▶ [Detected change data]
--- START ---

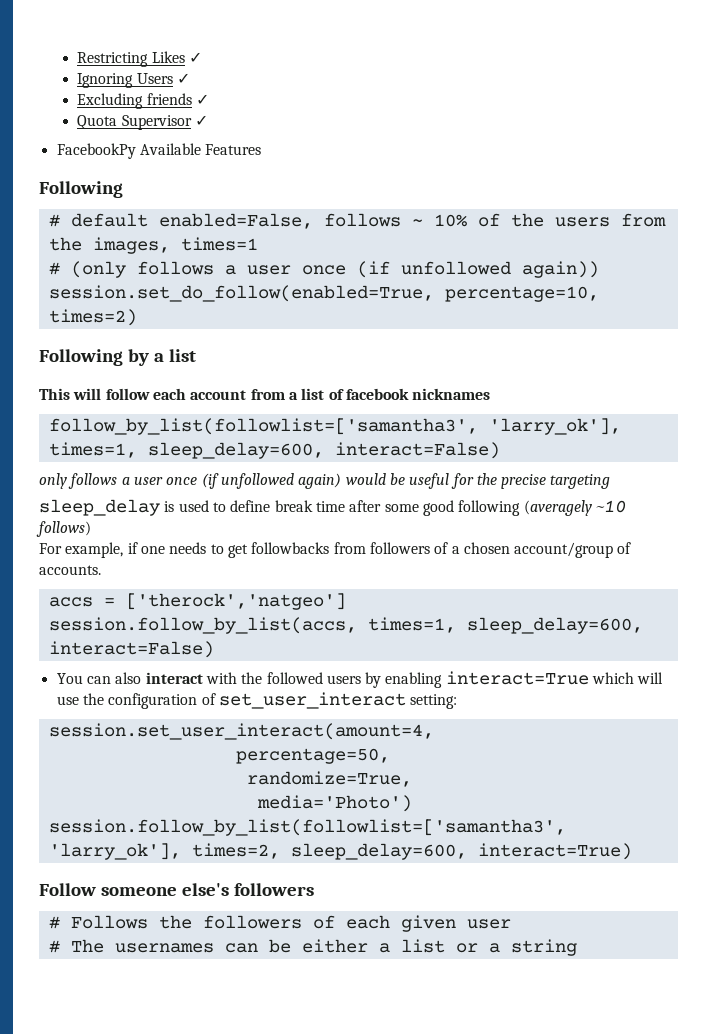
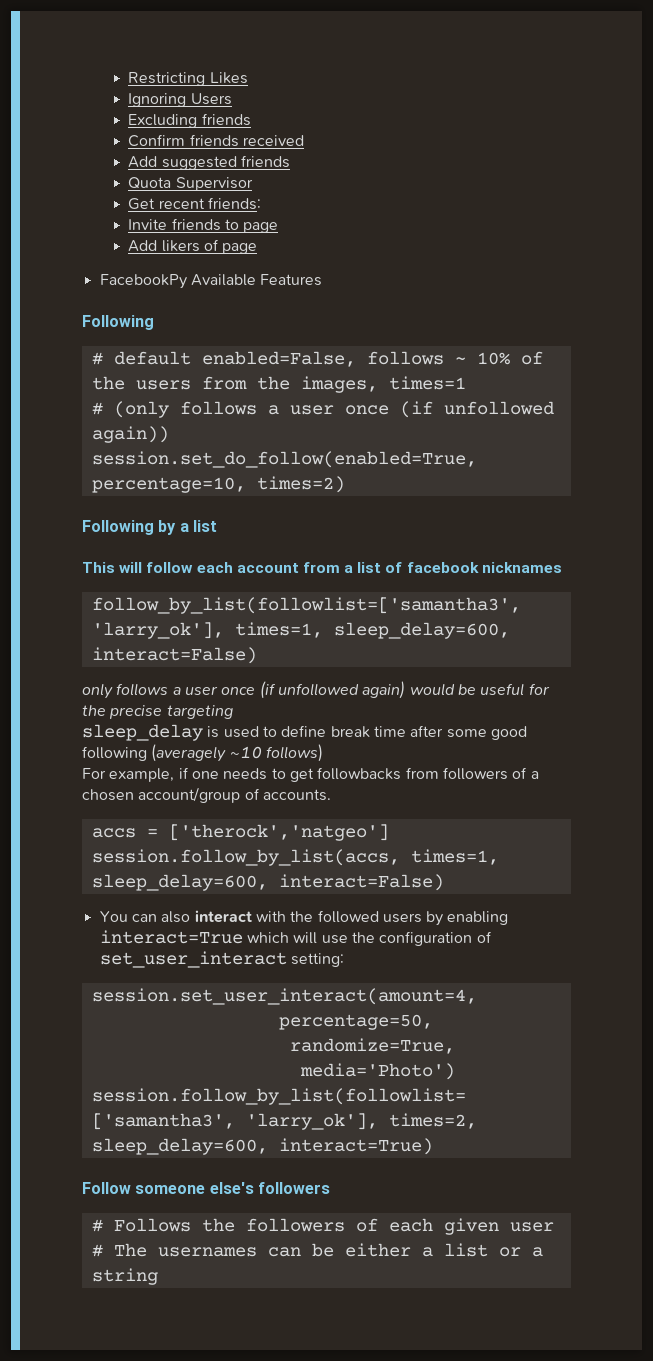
[188,52,202,63] ✓ -> (248, 78) none
[176,73,190,84] ✓ -> (232, 99) none
[195,94,209,105] [77,115,208,130] ✓ // Quota Supervisor ✓ -> [128,134,304,147] [128,155,290,170] [128,177,253,191] [128,197,261,210] [128,218,279,233] [128,239,258,254] // Confirm friends received // Add suggested friends // Quota Supervisor // Get recent friends: // Invite friends to page // Add likers of page

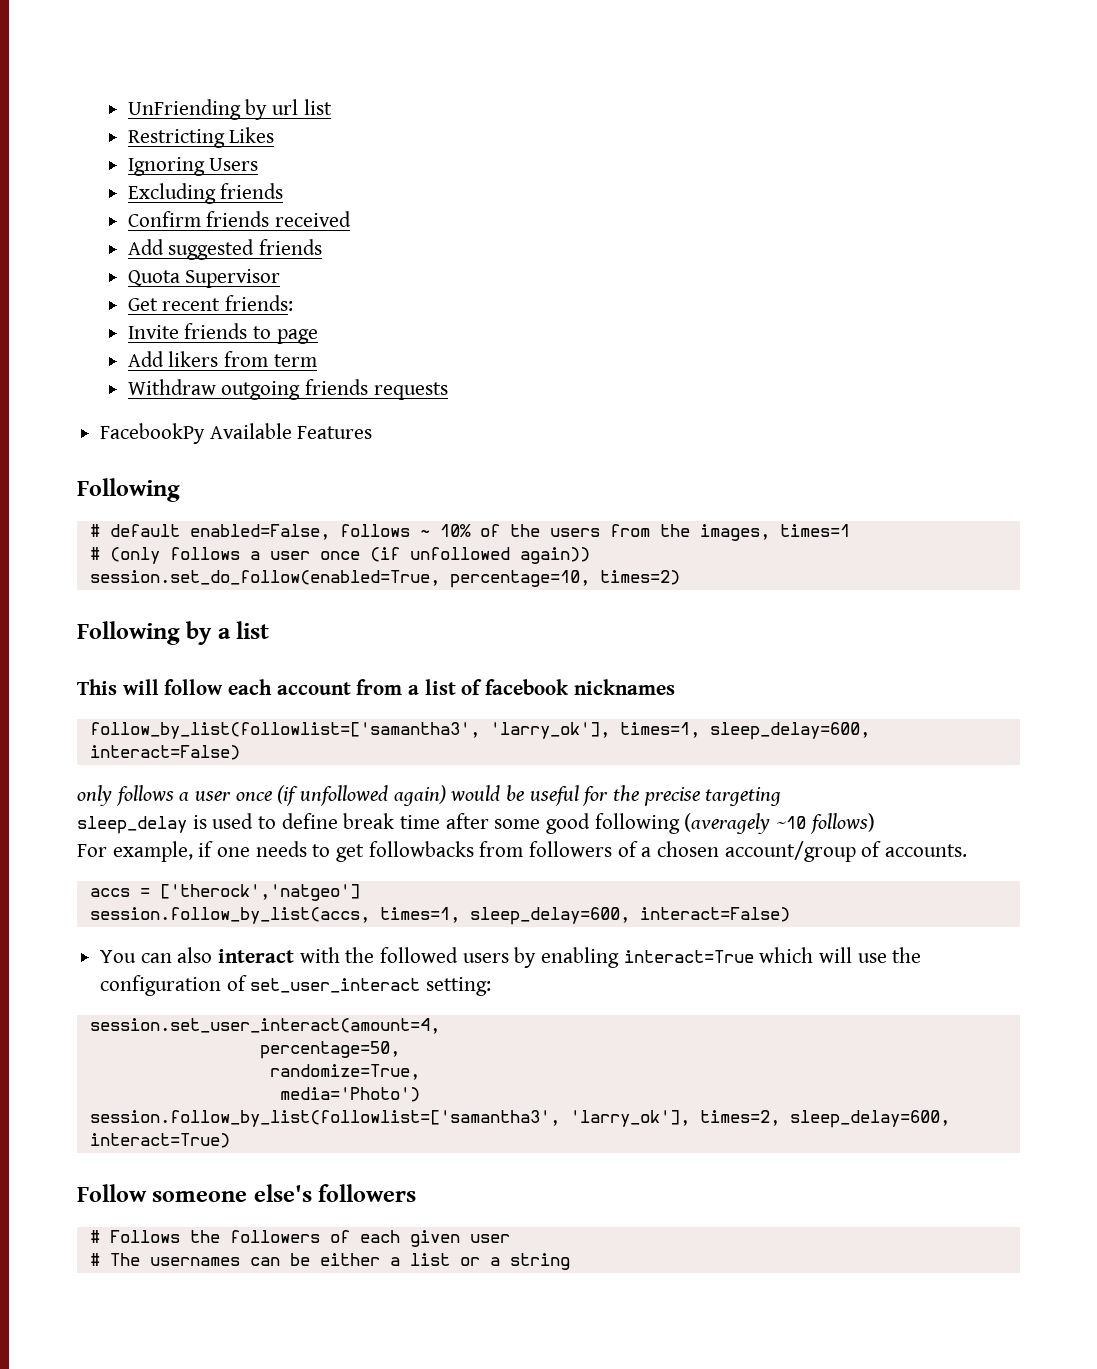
(128, 79) none -> [127,99,332,120] UnFriending by url list //
[203,239,258,254] of page -> [224,351,317,367] [127,379,448,400] from term // Withdraw outgoing friends requests

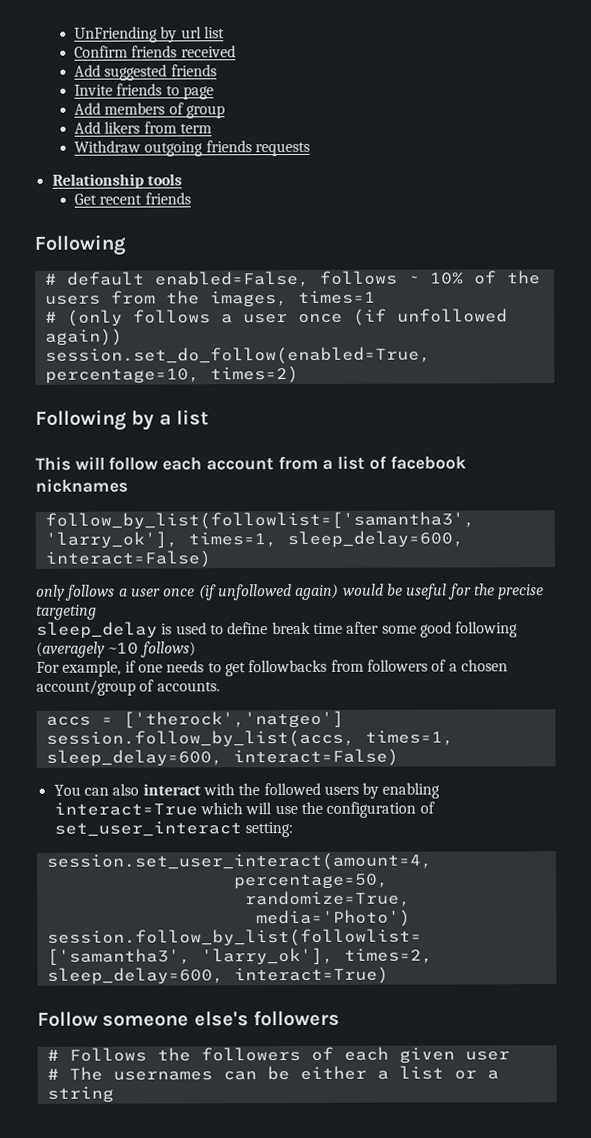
[127,127,275,148] [127,157,259,176] [127,183,284,204] // Restricting Likes // Ignoring Users // Excluding friends -> (226, 32) none
[127,269,281,288] [127,295,294,311] // Quota Supervisor // Get recent friends: -> (217, 70) none
(318, 336) none -> [74,102,226,119] // Add members of group
[100,423,373,444] FacebookPy Available Features -> [51,173,182,189] [74,192,191,205] Relationship tools // Get recent friends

--- END ---

▶ [TRY IT]
In your copy, omit the pictures and restate every line of the data word for word.

▶ [WRITTEN RESPONSE]
[188,52,202,63] ✓ -> (248, 78) none
[176,73,190,84] ✓ -> (232, 99) none
[195,94,209,105] [77,115,208,130] ✓ // Quota Supervisor ✓ -> [128,134,304,147] [128,155,290,170] [128,177,253,191] [128,197,261,210] [128,218,279,233] [128,239,258,254] // Confirm friends received // Add suggested friends // Quota Supervisor // Get recent friends: // Invite friends to page // Add likers of page

(128, 79) none -> [127,99,332,120] UnFriending by url list //
[203,239,258,254] of page -> [224,351,317,367] [127,379,448,400] from term // Withdraw outgoing friends requests

[127,127,275,148] [127,157,259,176] [127,183,284,204] // Restricting Likes // Ignoring Users // Excluding friends -> (226, 32) none
[127,269,281,288] [127,295,294,311] // Quota Supervisor // Get recent friends: -> (217, 70) none
(318, 336) none -> [74,102,226,119] // Add members of group
[100,423,373,444] FacebookPy Available Features -> [51,173,182,189] [74,192,191,205] Relationship tools // Get recent friends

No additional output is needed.